Einstein's 1946 warning – that 'the unleashed power of the atom has changed everything save our modes of thinking' – remains heartbreakingly apt. While exhibitions by groups like Soka Gakkai have raised awareness among millions, progress toward disarmament is frozen. Nuclear deterrence remains state policy, while new threats – cyber war, space militarisation – compound the risks.
The new world disorder
Pope Leo XIV's reference to a 'third world war fought piecemeal,' echoing Pope Francis, captures the terrifying fragmentation of contemporary violence. Today's wars may lack the clarity of nation-state alliances, but they are no less interconnected or destructive.
Ukraine is now the site of Europe's largest land war since 1945. In Gaza, civilian suffering has reached horrifying levels, with statements like Israeli producer Elad Barashi's call for a 'Shoah' (Holocaust) sparking global outrage and chilling reminders of past genocidal rhetoric.
Elsewhere, tensions mount in the South China Sea, the Arctic, and even in space – fueled by nationalism, resource competition, and emerging technologies. The failure of international mechanisms to contain or prevent these conflicts exposes the weakening of multilateral institutions, including the UN. As Secretary-General António Guterres observed in 2020, the world's inability to fulfill the UN Charter's peace mandate reflects deep failures: rising inequality, eroding democratic norms, and unchecked disinformation.
Disarmament
The moral imperative for disarmament has never been clearer. From Pope John XXIII's era to Pope Leo XIV's, the message is consistent: humanity must walk away from the precipice. The United States, as the only nation to have deployed nuclear weapons in war, bears a unique responsibility.

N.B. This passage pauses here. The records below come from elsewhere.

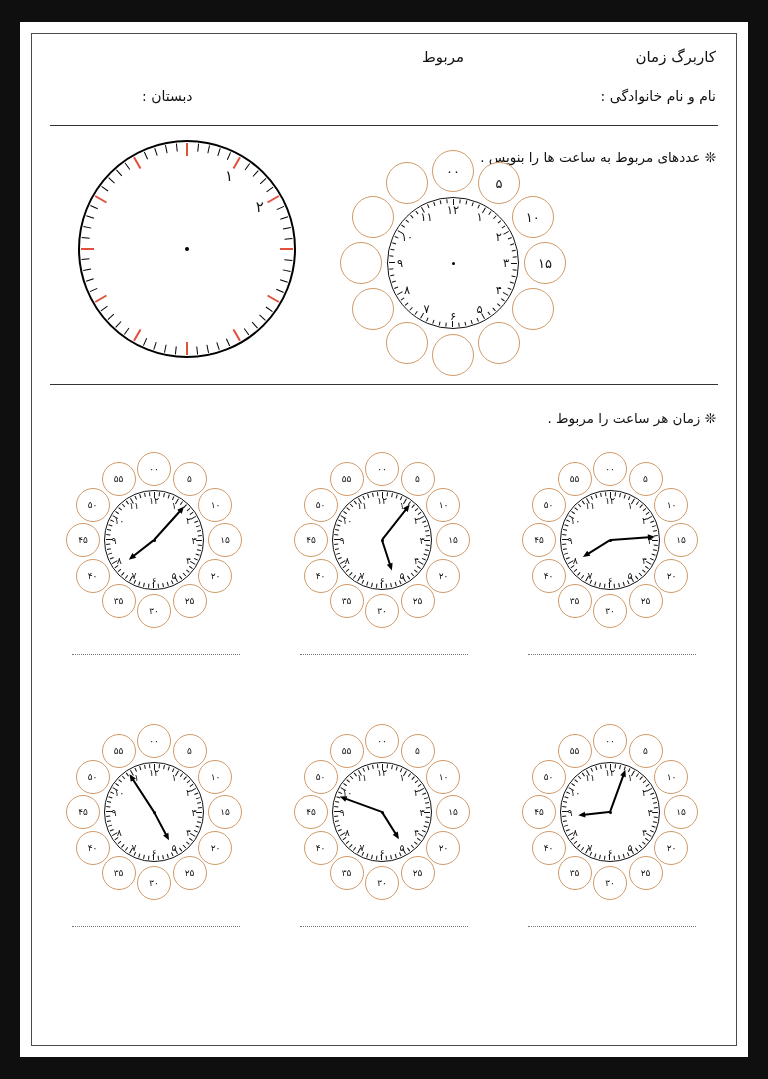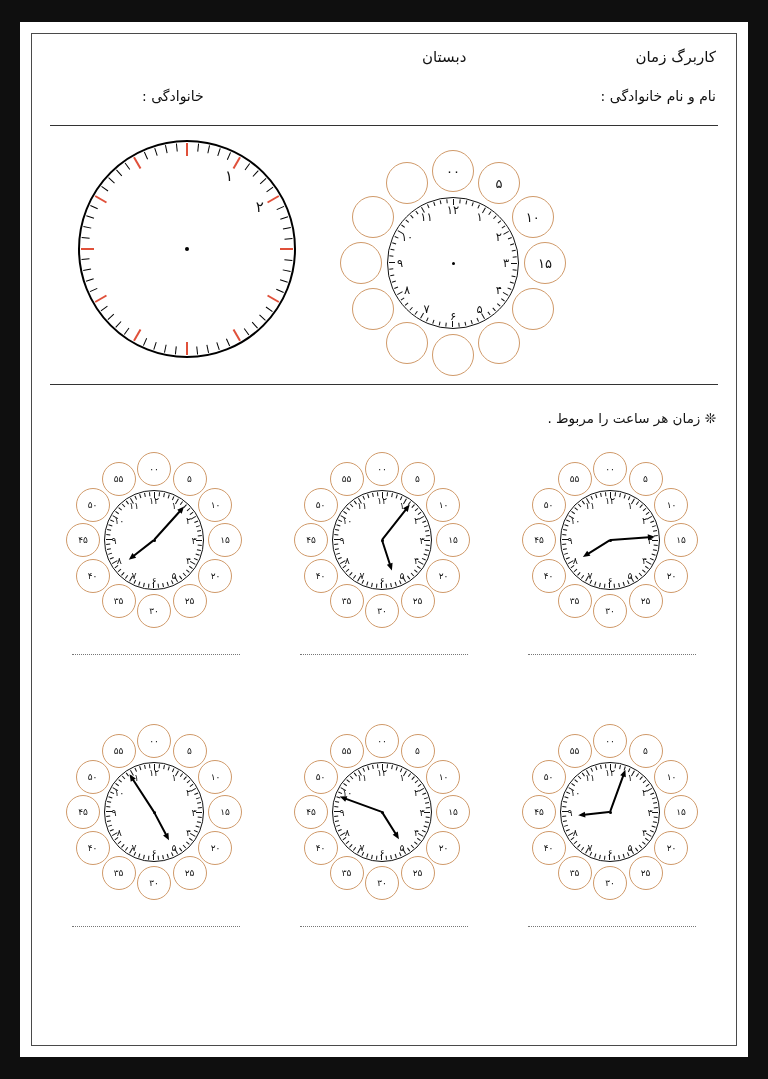--- a/index.html
+++ b/index.html
@@ -215,28 +215,29 @@
 </style>
 </head>
 <body>
 
 <div class="page">
   <div class="sheet">
     <div class="inner-border"></div>
 
     <div class="header">
       <div class="hdr-title">کاربرگ زمان</div>
-      <div class="hdr-school">دبستان</div>
+      <div class="hdr-school">مربوط</div>
       <div class="hdr-name">نام و نام خانوادگی :</div>
-      <div class="hdr-teacher">خانوادگی :</div>
+      <div class="hdr-teacher">دبستان :</div>
     </div>
 
     <div class="rule rule1"></div>
     <div class="rule rule2"></div>
 
+    <div class="instr1">❊ عددهای مربوط به ساعت ها را بنویس .</div>
     <div class="instr2">❊ زمان هر ساعت را مربوط .</div>
 
     <div class="bigclock" id="big-clock">
       <div class="face"></div>
       <div class="center-dot"></div>
     <div class="tick major" style="transform: rotate(0deg);">
           <i style="left: -1px; top: -106px; height: 13px;"></i>
         </div>
         <div class="tick minor" style="transform: rotate(6deg);">
           <i style="left: -0.5px; top: -106px; height: 8px;"></i>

Global initiatives – from the Weapons of Mass Destruction Commission to the Toda Institute – demonstrate that alternatives exist. A world without nuclear arms is not fantasy but a matter of political will.
Moreover, reducing conventional arms flows, banning landmines, and curbing the global arms trade – largely driven by the U.S. – are essential to preventing future atrocities. Equally important are education, healthcare, and sustainable development. The World Day of Peace messages have long urged nations to divert resources from 'bullets to classrooms, clinics, and clean energy.'
Giving peace a chance
'Give peace a chance' – John Lennon's refrain – should no longer be dismissed as idealism. It is a mandate for survival. The 80th anniversary of World War II's end is not just a moment of reflection; it is a dire call to action.

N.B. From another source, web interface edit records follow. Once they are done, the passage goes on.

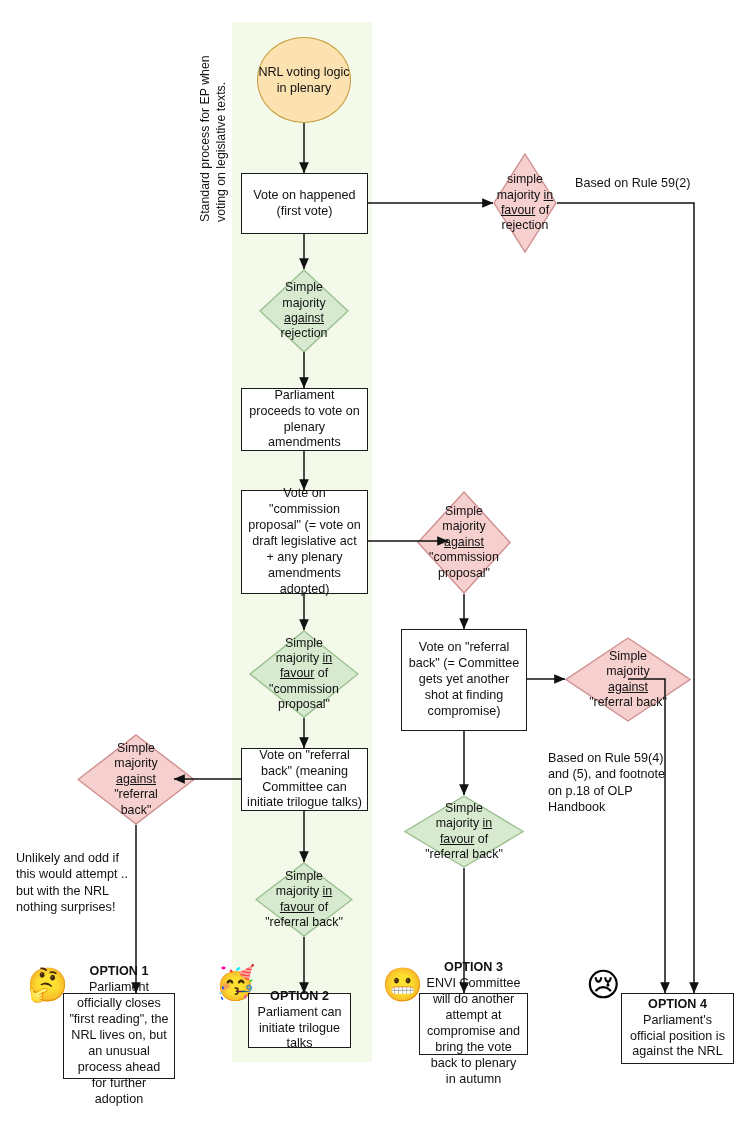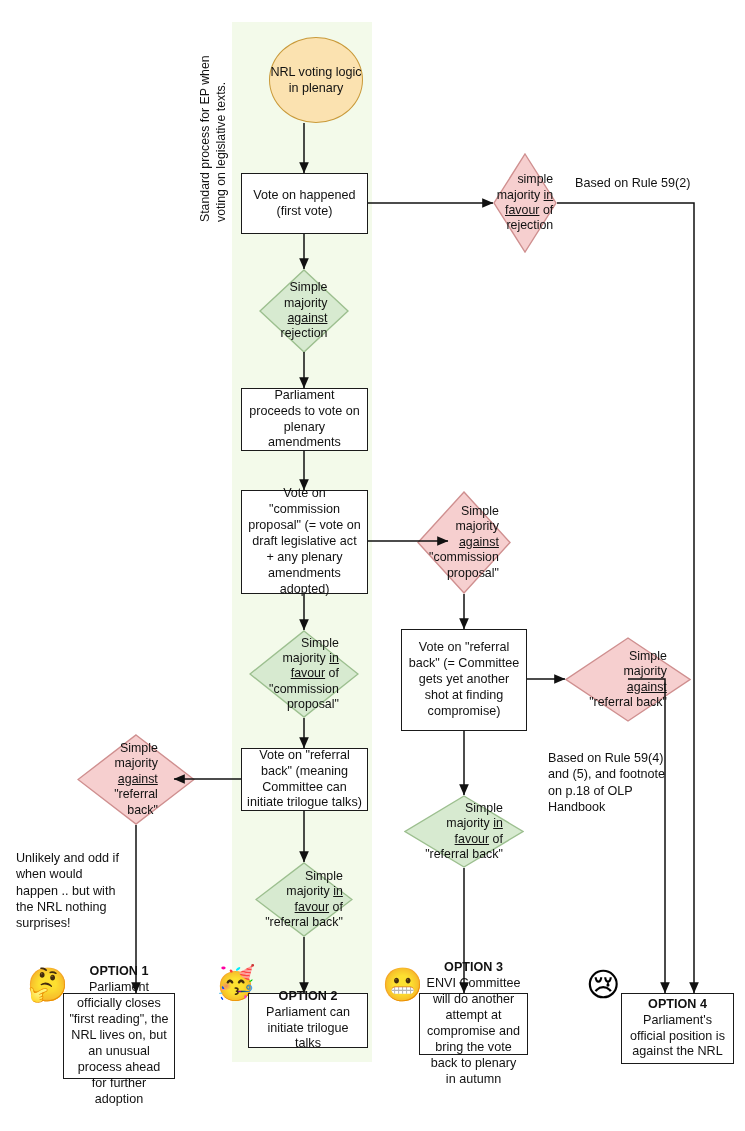--- a/index.html
+++ b/index.html
@@ -19,27 +19,27 @@
   .node{position:absolute;box-sizing:border-box;}
 
   .proc{
     background:#ffffff;border:1.4px solid #1a1a1a;
     display:flex;align-items:center;justify-content:center;text-align:center;
     font-size:12.6px;line-height:1.27;color:#111;padding:3px 5px;
   }
   .term{
     background:#fbe2b0;border:1.4px solid #c99a3a;border-radius:50%;
     display:flex;align-items:center;justify-content:center;text-align:center;
-    font-size:12.6px;line-height:1.3;color:#111;margin-left:12px;
+    font-size:12.6px;line-height:1.3;color:#111;
   }
   .dec{position:absolute;}
   .dec .shape{position:absolute;inset:0;}
   .dec .txt{
     position:absolute;inset:0;display:flex;align-items:center;justify-content:center;
-    text-align:right;font-size:12.4px;line-height:1.24;color:#111;
+    text-align:center;font-size:12.4px;line-height:1.24;color:#111;
     pointer-events:none;padding:0 2px;box-sizing:border-box;
   }
   .note{
     position:absolute;text-align:center;font-size:12.6px;line-height:1.3;color:#111;
   }
   .note.right{text-align:left;}
   .note.left{text-align:left;}
   .vlabel{
     position:absolute;font-size:12.3px;line-height:1.28;color:#111;
     writing-mode:vertical-rl;transform:rotate(180deg);text-align:left;
@@ -219,21 +219,21 @@
       <span>
         <span>Simple</span><br>
         <span>majority</span><br>
         <u>against</u><br>
         <span>"referral</span><br>
         <span>back"</span>
       </span>
     </div>
   </div>
 
-  <div class="note right" style="left:16px;top:850px;width:112px;">Unlikely and odd if when would happen .. but with the NRL nothing surprises!</div>
+  <div class="note right" style="left:16px;top:850px;width:112px;">Unlikely and odd if this would attempt .. but with the NRL nothing surprises!</div>
 
   <div class="dec" style="left:255px;top:862px;width:98px;height:75px;">
     <svg class="shape" viewBox="0 0 98 75" preserveAspectRatio="none">
       <polygon points="49,1 97,37.5 49,74 1,37.5" fill="#d7ead0" stroke="#9cbf8f" stroke-width="1.4"></polygon>
     </svg>
     <div class="txt">
       <span>
         <span>Simple</span><br>
         <span>majority </span><u>in</u><br>
         <u>favour</u><span> of</span><br>
@@ -244,21 +244,21 @@
 
   <div class="emoji" style="left:27px;top:968px;">🤔</div>
   <div class="node proc" style="left:63px;top:993px;width:112px;height:86px;">
     <div>
       <span class="optttl">OPTION 1</span><br>
       <span>Parliament officially closes "first reading", the NRL lives on, but an unusual process ahead for further adoption</span>
     </div>
   </div>
 
   <div class="emoji" style="left:215px;top:966px;">🥳</div>
-  <div class="node proc" style="left:248px;top:993px;width:120px;height:55px;">
+  <div class="node proc" style="left:248px;top:993px;width:103px;height:55px;">
     <div>
       <span class="optttl">OPTION 2</span><br>
       <span>Parliament can initiate trilogue talks</span>
     </div>
   </div>
 
   <div class="emoji" style="left:382px;top:968px;">😬</div>
   <div class="node proc" style="left:419px;top:993px;width:109px;height:62px;">
     <div>
       <span class="optttl">OPTION 3</span><br>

Peace requires more than treaties – it demands global resolve. That means strengthening international cooperation, reforming global governance, and rekindling a collective moral compass. It means refusing the seductive logic of war and embracing the hard, unglamorous work of diplomacy and dialogue.
As Pope Leo XIV's voice rises above St. Peter's Square, the question is whether the world is listening. If we fail to remember – and act on – the lessons of 1945, we may find ourselves not at the edge of another war, but at the end of peace altogether.
Hasnain Naqvi is a former member of the history faculty at St. Xavier's College, Mumbai.